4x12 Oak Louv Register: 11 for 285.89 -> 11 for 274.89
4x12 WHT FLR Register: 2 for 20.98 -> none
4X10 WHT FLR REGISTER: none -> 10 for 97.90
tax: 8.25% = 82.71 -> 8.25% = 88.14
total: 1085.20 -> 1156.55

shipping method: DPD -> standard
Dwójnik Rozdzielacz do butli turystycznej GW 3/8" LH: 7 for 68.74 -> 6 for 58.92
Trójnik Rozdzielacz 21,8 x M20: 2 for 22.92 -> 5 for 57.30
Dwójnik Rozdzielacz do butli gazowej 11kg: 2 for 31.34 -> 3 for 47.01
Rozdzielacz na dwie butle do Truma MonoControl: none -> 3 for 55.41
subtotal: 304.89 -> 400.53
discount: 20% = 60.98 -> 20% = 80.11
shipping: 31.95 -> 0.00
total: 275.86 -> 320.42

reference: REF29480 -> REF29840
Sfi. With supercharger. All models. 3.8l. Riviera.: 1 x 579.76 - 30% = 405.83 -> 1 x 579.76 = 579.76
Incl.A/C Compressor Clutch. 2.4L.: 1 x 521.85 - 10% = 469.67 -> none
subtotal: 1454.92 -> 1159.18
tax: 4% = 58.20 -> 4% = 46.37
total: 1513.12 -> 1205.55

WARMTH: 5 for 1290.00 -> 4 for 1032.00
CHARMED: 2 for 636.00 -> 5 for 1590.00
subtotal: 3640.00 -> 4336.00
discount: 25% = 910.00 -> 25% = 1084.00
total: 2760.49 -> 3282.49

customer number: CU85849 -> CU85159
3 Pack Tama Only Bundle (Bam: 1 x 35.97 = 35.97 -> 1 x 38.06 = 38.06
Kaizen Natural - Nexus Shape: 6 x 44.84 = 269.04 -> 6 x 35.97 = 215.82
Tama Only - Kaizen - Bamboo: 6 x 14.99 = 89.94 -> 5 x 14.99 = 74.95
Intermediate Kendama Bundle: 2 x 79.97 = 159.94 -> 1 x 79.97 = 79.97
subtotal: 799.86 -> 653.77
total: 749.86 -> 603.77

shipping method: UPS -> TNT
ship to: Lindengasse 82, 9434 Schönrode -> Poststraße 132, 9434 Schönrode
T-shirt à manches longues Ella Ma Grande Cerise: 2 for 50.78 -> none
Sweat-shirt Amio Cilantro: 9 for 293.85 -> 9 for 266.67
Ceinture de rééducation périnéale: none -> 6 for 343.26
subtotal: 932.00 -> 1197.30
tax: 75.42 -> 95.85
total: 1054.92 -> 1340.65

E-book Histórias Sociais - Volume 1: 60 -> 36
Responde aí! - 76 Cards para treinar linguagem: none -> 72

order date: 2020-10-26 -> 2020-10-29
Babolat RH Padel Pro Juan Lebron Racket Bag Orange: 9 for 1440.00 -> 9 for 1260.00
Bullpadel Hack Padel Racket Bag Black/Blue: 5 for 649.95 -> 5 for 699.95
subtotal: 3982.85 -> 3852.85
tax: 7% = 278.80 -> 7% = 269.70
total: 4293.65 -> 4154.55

Work instruction
From the line holding "Babolat RH Padel" through the last line above, reproduce each line exactly and add nothing.

Task output
Babolat RH Padel Pro Juan Lebron Racket Bag Orange: 9 for 1440.00 -> 9 for 1260.00
Bullpadel Hack Padel Racket Bag Black/Blue: 5 for 649.95 -> 5 for 699.95
subtotal: 3982.85 -> 3852.85
tax: 7% = 278.80 -> 7% = 269.70
total: 4293.65 -> 4154.55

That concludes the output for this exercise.